Monday, July 19, 2010

I Am Terrified

I was set against coming back on here....the only reason I made a blog was for CJ and now that he is not here....well....what is the point? I just finished reading Hallie's and decided that maybe this could help me, and if nothing else, others can maybe understand why I don't answer their calls or their texts...

April 14th, 2010 was by far the worst day of my life. My fiancee chose to put a gun to his head and pull the trigger. Of course the moment it happened the rumors began to fly. The few I have heard are 1) I cheated on him and thats why he did it, 2) I broke up with him, and 3) we were fighting. These are not true. CJ and I had an amazing day together on April 12th, the Monday before it happened. We went shopping and had a blast, he was so sweet and I thought that things had finally reached the point where all of our plans would become possible. He dropped me off at school that night and I cried, I didn't want him to leave.

April 13th, Tuesday night. My friends, Chelsea, Lauren, and I went to Auburn to bring CJ some stuff he had left behind the night before, and to grab an ice cream...had I known what the next day was going to bring I never would have gone to see him. See, had I not been able to get a ride on Tuesday, he was going to come up and get his stuff Wednesday morning, meaning he never would have been at his house when he was....Anyways, after we got ice cream and were getting ready to head back to Farmington, I got this sick feeling in my gut and started sobbing my eyes out. I begged CJ to come with me back to school. I just wanted him to spend the night with me. I begged and pleaded and cried, but he refused but PROMISED me, PINKY PROMISED ME that he would pick me up on Friday so we could spend my vacation together....needless to say....he broke that promise.

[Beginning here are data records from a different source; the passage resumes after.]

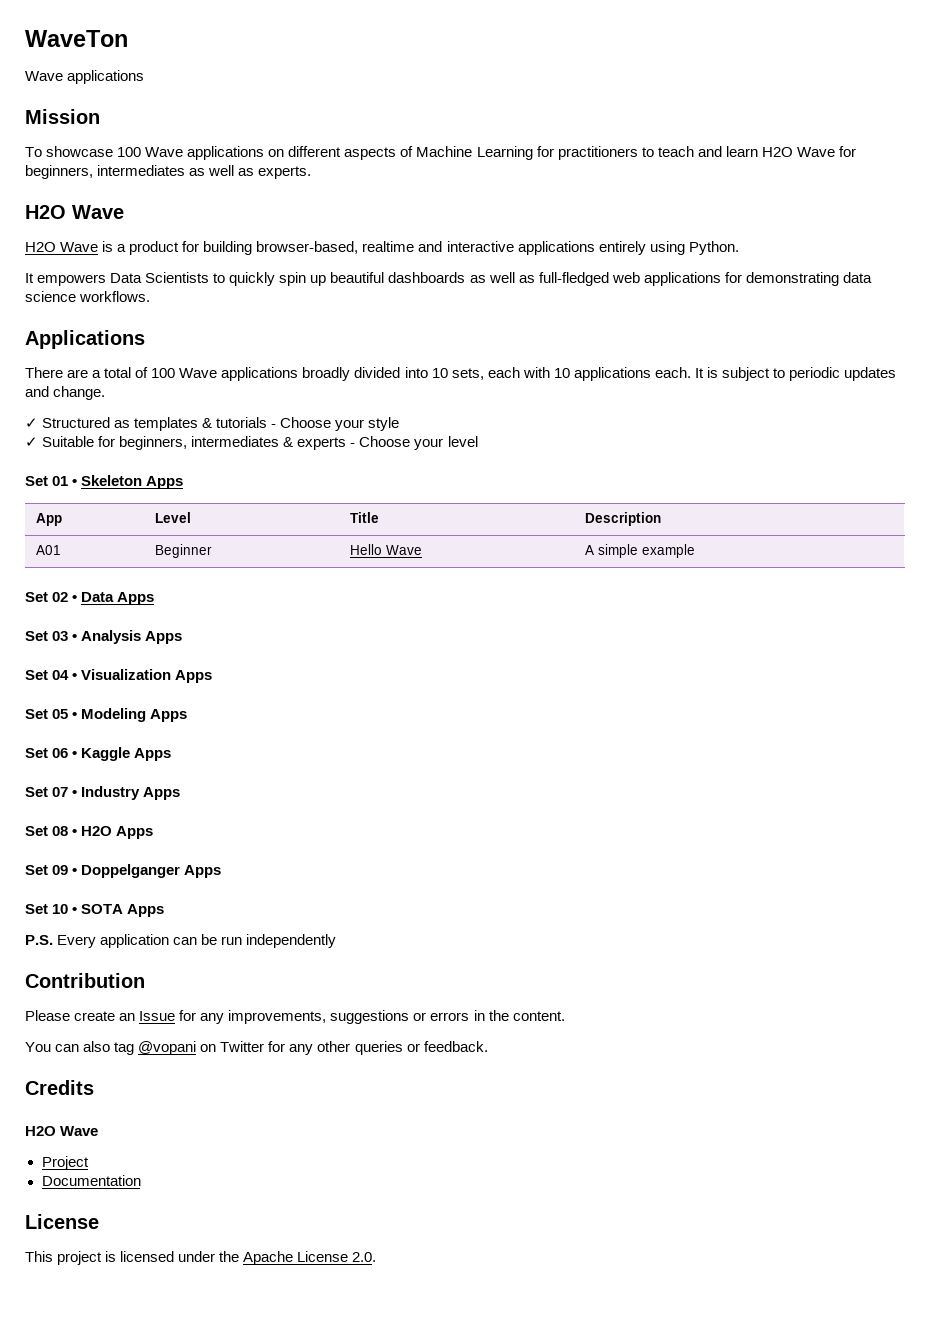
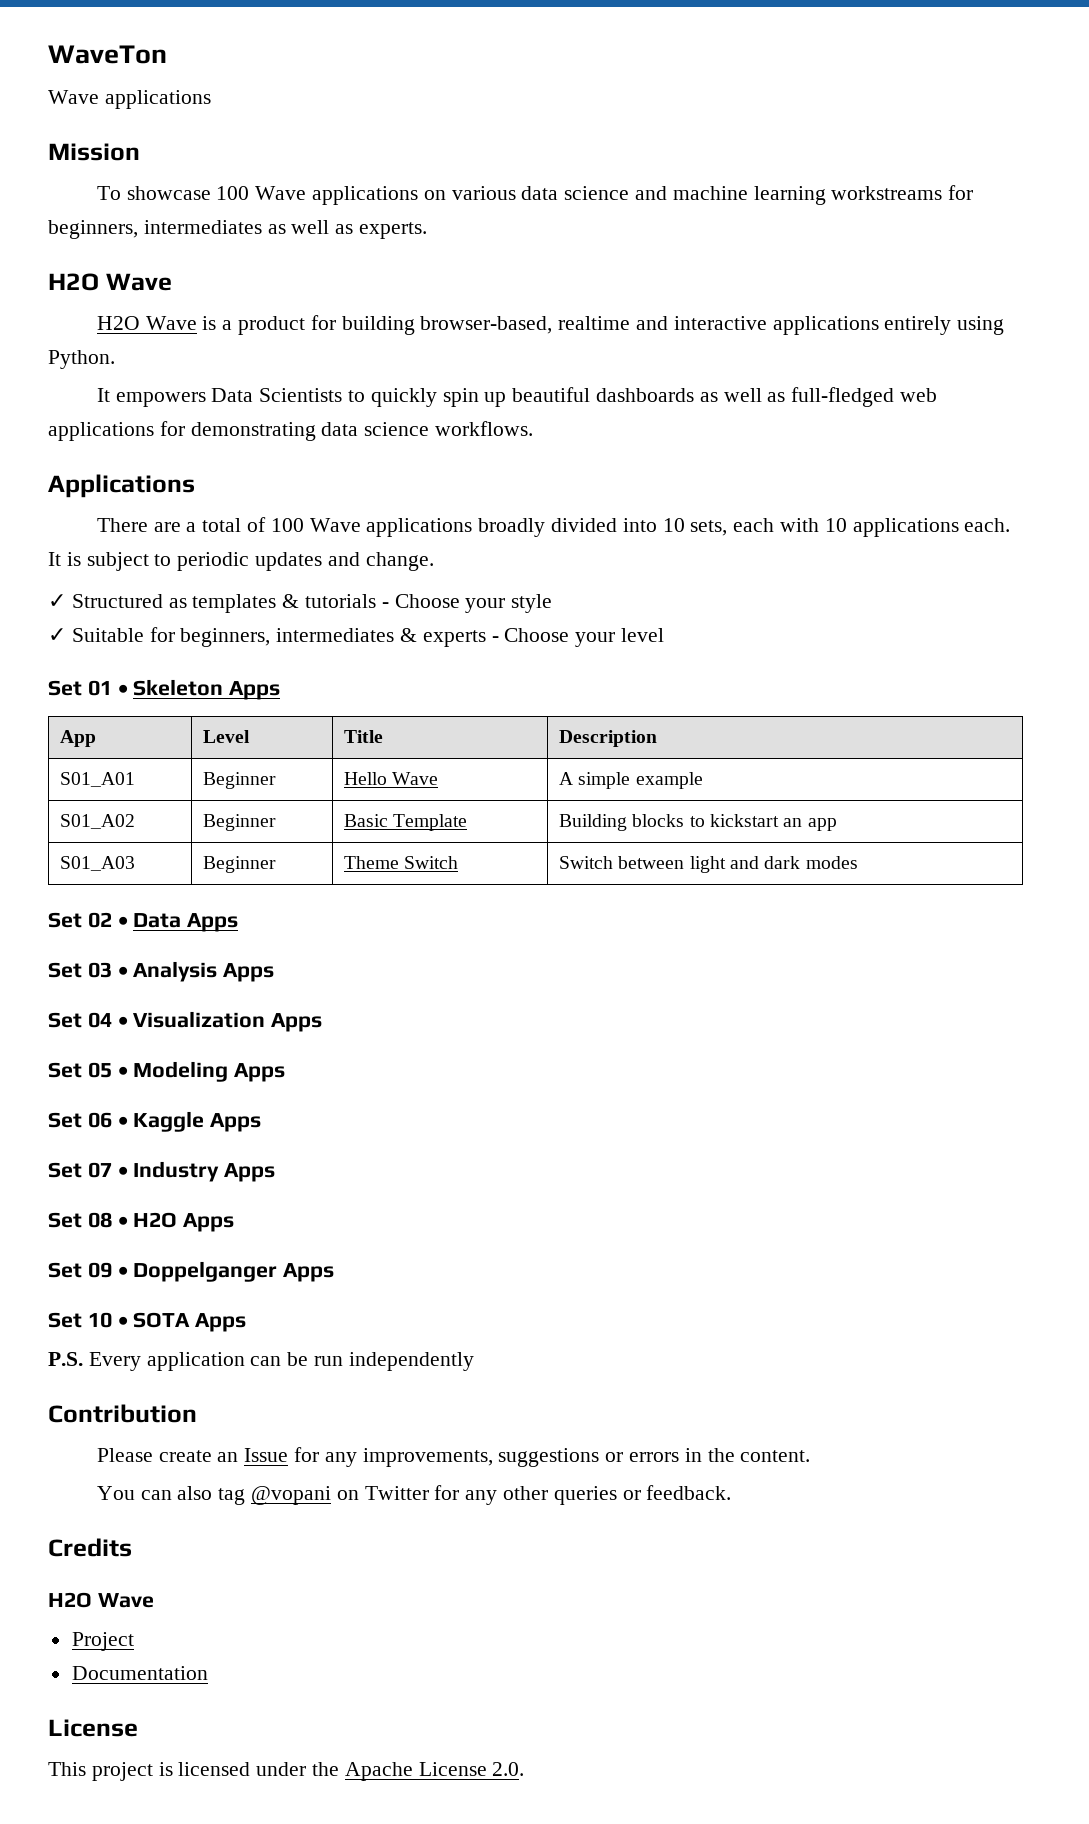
[288,146,835,160] different aspects of Machine Learning for practitioners to teach and learn H2O Wave -> [451,186,943,205] various data science and machine learning workstreams
[35,545,61,555] A01 -> [60,772,136,787] S01_A01
(695, 551) none -> [60,814,136,829] [203,814,277,831] [344,814,468,831] [559,814,837,831] [60,856,136,871] [203,856,277,873] [344,856,459,869] [559,856,858,873] // S01_A02 | Beginner | Basic Template | Building blocks to kickstart an app // S01_A03 | Beginner | Theme Switch | Switch between light and dark modes

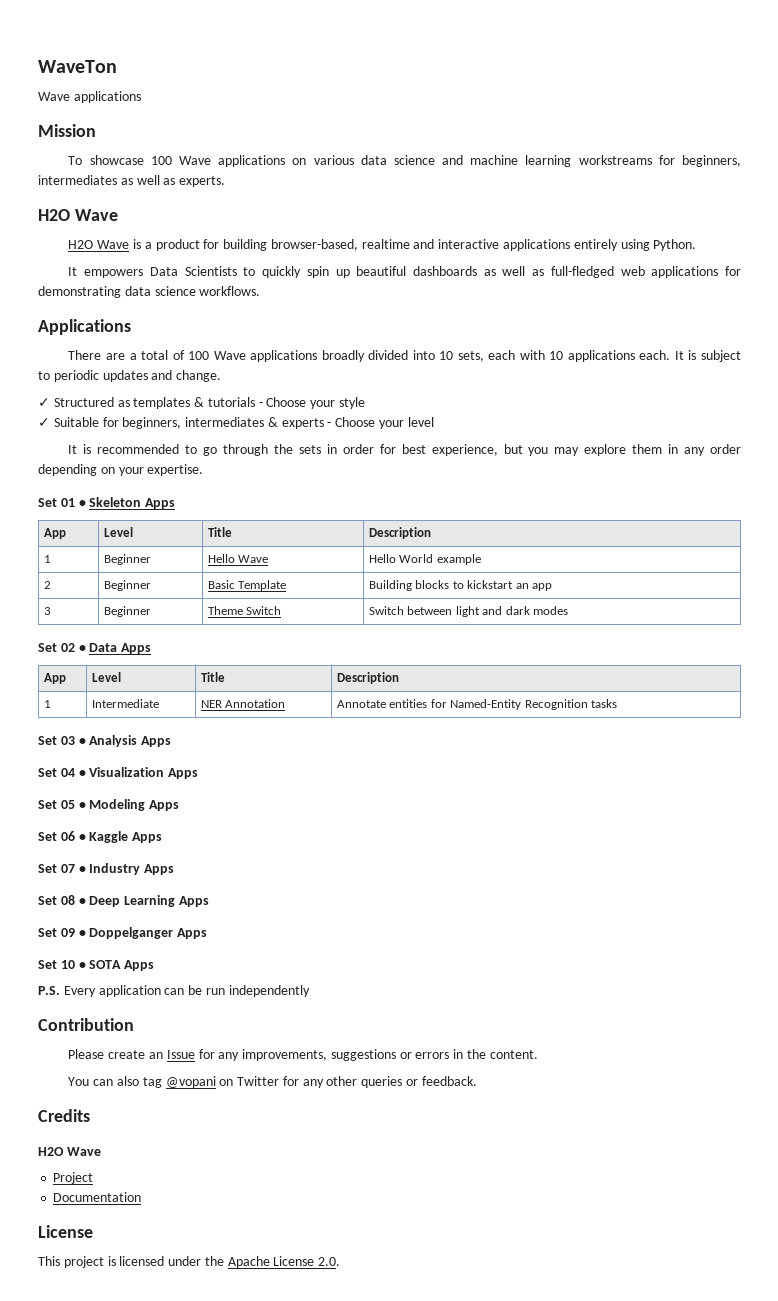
(665, 635) none -> [68,444,741,456] [38,464,204,476] // It is recommended to go through the sets in order for best experience, but you may explore them in any order depending on your expertise.
[60,772,136,787] S01_A01 -> [44,555,52,563] 1
[559,772,631,789] A simple -> [369,554,434,563] Hello World
[60,814,136,829] S01_A02 -> [44,581,52,589] 2
[60,856,136,871] S01_A03 -> [44,607,52,615] 3
(239, 922) none -> [44,673,67,684] [92,672,122,682] [201,672,226,682] [337,672,400,684] [44,700,52,708] [92,699,160,708] [201,699,286,708] [337,699,617,710] // App | Level | Title | Description // 1 | Intermediate | NER Annotation | Annotate entities for Named-Entity Recognition tasks
[133,1212,178,1228] H2O -> [89,895,176,907] Deep Learning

April 14th, 2010, I went to my practicum hours that morning with a heavy heart because I was sad that CJ did not come back with me. When he woke up that morning he was acting very odd when he was texting me. We got into a deep conversation and I knew something was up...but I never dreamed it would end up this way...I left practicum and called him and he seemed okay, just a bit worried because he knew serious conversation was about to take place. I wished him luck and went on my way to Psych class. During the last 15 minutes of my class he called, but I ignored it because I could not answer. Had I known that would be his last call to me....I would have answered in a second. I texted him and told him that I would call when I was out of class. When he texted me back I knew....He said "I am so sorry for this, always and forever." I began to panic and told him not to talk like that, I told him I was going to call his mom. Class got over and i called him at least 20 times....no answer. I called our friend Darrin and he had received a text as well. I knew it then...I called his mom and all she could do was scream "I'm so sorry."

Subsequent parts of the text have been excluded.